In parallel with academic prototypes, several industry-led blockchain initiatives have targeted pharmaceutical supply chains, frequently driven by regulatory mandates such as the US Drug Supply Chain Security Act (DSCSA) and comparable legislation in other jurisdictions [35,38]. The MediLedger network (an industry consortium led by Chronicled and comprising organizations including Pfizer, McKesson, and major wholesale distributors and dispensers) represents a leading permissioned blockchain solution developed specifically for DSCSA compliance [38]. MediLedger’s architecture emphasizes privacy-preserving transaction verification through zero-knowledge proofs for specific use cases such as contract reconciliation, enabling parties to verify pricing agreements without exposing complete commercial datasets. The network has been piloted to demonstrate DSCSA compliance for prescription medicine verification, showing measurable benefits in reducing invoice disputes and streamlining chargeback processing. However, as an enterprise-focused closed consortium, MediLedger exhibits limited public transparency and regulator-driven recall authority remains external to the core ledger architecture.

Beyond US-focused initiatives, European solutions demonstrate alternative architectural approaches. PharmaLedger [39] (i.e., a Hyperledger Fabric-based consortium operating primarily in the European Union) focuses on multi-stakeholder medicine authentication and verification across manufacturers, distributors, hospitals, and pharmacies. However, it faces challenges related to high infrastructure complexity and governance coordination across heterogeneous stakeholder groups.

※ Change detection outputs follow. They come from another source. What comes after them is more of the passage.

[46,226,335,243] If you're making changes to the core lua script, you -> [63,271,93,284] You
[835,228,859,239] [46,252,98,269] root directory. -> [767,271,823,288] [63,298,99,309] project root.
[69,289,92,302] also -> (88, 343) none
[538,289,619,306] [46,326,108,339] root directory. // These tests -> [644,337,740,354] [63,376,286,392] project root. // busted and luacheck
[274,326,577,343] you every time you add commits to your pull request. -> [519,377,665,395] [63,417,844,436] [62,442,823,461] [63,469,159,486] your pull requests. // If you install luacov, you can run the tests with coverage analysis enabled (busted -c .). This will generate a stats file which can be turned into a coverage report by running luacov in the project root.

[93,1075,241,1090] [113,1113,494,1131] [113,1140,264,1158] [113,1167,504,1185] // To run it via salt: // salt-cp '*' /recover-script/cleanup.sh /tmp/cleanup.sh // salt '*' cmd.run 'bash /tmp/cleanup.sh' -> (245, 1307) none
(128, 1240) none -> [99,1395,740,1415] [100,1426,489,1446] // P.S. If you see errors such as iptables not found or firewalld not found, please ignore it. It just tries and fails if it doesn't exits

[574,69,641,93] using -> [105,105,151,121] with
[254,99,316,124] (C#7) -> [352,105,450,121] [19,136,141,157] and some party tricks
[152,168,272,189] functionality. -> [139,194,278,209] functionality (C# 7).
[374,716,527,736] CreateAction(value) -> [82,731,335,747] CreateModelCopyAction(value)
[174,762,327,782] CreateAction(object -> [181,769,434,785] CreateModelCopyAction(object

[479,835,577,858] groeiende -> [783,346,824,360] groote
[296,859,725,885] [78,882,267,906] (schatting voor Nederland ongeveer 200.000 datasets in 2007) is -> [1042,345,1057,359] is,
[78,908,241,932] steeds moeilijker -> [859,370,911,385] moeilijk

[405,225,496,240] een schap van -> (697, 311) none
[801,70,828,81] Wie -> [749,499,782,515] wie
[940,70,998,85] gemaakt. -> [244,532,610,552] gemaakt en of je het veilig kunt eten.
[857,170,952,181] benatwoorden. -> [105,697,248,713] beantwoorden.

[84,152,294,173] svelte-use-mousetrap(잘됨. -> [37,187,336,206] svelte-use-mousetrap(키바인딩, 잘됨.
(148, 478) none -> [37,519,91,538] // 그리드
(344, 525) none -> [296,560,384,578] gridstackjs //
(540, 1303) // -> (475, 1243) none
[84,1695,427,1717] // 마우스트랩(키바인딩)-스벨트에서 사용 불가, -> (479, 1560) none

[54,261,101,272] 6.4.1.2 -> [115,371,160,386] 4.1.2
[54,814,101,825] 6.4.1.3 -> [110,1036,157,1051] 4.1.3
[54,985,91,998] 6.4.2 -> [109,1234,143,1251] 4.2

Other industry implementations include Modum.io [40], which integrates IoT sensors with Ethereum for temperature and logistics monitoring throughout cold-chain pharmaceutical distribution, demonstrating real-time environmental tracking capabilities but exhibiting heavy IoT dependency and the limited integration of recall workflows as first-class ledger operations. IBM Food Trust and related pharmaceutical pilots employ Hyperledger Fabric to provide end-to-end traceability using permissioned ledgers, offering strong enterprise integration and access control mechanisms, though these solutions typically position corporate stakeholders as primary governance entities with regulators functioning as external observers rather than active participants in recall orchestration [41]. BlockVerify [42], utilizing public Ethereum smart contracts, targets anti-counterfeit protection through immutable product registration and provenance tracking, providing transparent verification mechanisms accessible to all network participants. However, this approach lacks regulator-driven recall authority and formal threat modeling frameworks that are essential to public health emergency responses [35,43]. Across these industry initiatives, a consistent pattern emerges: privacy mechanisms, where present, are applied to commercial transaction validation rather than to regulatory recall workflows, and regulators are consistently positioned as external observers rather than authoritative participants in smart contract governance—both of which are central design objectives of the ACTMeds pilot.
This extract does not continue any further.